(Web interface edit records)
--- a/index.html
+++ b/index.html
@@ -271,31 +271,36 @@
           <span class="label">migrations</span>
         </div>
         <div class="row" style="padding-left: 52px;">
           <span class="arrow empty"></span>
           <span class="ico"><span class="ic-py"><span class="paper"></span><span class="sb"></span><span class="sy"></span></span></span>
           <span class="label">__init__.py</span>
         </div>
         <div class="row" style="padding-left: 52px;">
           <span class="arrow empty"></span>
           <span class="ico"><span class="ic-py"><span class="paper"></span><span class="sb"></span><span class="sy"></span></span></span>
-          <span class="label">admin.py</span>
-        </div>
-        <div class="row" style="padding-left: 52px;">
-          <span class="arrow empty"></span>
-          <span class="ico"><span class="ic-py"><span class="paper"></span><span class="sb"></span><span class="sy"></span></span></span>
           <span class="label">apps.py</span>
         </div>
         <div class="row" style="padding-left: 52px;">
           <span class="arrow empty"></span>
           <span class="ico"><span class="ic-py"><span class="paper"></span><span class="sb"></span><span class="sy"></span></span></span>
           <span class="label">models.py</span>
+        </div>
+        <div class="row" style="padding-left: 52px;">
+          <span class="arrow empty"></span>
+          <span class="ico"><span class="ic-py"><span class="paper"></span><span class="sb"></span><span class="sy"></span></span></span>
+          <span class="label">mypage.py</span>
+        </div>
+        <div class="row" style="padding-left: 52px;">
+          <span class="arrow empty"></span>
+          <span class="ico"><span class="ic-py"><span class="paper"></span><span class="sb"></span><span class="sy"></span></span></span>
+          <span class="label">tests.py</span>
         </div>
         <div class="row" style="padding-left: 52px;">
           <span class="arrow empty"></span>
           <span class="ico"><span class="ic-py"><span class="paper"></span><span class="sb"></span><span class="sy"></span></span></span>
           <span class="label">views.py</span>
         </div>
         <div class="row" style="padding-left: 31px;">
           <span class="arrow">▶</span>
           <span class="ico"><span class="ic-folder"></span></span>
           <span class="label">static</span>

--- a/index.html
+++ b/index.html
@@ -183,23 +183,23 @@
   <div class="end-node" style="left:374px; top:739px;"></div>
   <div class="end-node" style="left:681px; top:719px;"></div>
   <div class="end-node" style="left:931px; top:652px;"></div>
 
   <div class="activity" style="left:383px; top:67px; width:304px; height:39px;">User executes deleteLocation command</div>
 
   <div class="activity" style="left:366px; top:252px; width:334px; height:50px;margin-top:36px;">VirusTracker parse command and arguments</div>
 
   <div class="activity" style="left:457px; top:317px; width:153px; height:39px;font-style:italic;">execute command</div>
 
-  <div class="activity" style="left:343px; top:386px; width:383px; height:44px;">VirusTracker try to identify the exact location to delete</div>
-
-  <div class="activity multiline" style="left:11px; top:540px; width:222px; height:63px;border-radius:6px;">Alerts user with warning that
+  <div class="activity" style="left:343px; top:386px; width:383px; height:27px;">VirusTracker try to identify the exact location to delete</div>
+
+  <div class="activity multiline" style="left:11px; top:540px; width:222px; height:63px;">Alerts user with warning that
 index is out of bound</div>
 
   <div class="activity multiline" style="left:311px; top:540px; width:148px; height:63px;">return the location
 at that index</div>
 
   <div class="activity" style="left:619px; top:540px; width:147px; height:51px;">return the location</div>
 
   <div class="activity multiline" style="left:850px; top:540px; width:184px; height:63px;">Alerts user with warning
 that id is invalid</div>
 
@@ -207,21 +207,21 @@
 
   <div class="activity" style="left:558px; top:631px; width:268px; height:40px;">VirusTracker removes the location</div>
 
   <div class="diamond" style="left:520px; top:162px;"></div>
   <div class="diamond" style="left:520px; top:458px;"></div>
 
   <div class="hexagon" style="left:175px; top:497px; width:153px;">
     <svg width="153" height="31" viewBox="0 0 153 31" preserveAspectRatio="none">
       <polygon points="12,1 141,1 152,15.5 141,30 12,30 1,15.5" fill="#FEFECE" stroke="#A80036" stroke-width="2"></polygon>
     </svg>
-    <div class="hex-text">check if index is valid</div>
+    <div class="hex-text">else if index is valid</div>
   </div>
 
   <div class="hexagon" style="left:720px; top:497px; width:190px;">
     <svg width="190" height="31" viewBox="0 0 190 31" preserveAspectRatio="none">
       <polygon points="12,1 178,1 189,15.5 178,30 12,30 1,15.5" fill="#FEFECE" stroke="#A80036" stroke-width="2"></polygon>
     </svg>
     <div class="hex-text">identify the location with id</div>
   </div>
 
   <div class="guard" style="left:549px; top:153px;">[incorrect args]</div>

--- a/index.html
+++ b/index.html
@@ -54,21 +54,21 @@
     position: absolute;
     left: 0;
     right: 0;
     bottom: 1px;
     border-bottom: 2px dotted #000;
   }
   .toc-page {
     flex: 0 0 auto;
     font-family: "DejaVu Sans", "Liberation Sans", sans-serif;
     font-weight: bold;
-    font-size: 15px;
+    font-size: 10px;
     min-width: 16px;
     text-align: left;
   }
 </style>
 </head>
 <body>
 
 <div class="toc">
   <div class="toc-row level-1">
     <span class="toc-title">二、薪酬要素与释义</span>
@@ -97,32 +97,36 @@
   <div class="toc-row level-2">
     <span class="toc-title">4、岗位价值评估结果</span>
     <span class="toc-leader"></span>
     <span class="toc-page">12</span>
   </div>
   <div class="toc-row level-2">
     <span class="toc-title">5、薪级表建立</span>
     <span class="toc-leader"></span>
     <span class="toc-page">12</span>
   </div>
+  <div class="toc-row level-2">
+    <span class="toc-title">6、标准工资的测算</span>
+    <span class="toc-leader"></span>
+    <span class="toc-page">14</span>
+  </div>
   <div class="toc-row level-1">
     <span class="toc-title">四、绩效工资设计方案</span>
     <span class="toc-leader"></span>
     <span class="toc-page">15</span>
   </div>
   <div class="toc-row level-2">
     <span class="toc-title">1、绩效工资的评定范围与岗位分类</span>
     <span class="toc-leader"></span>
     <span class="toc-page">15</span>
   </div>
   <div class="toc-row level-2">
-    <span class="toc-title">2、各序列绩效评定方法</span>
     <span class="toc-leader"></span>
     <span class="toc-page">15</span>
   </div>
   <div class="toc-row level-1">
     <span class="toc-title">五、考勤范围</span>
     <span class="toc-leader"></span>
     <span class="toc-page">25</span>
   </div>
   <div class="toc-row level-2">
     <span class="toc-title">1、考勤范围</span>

__Exercise description__. Using the records above, copy every line that has the word "Alerts" in it.

__Written solution__.
-  <div class="activity multiline" style="left:11px; top:540px; width:222px; height:63px;border-radius:6px;">Alerts user with warning that
+  <div class="activity multiline" style="left:11px; top:540px; width:222px; height:63px;">Alerts user with warning that
   <div class="activity multiline" style="left:850px; top:540px; width:184px; height:63px;">Alerts user with warning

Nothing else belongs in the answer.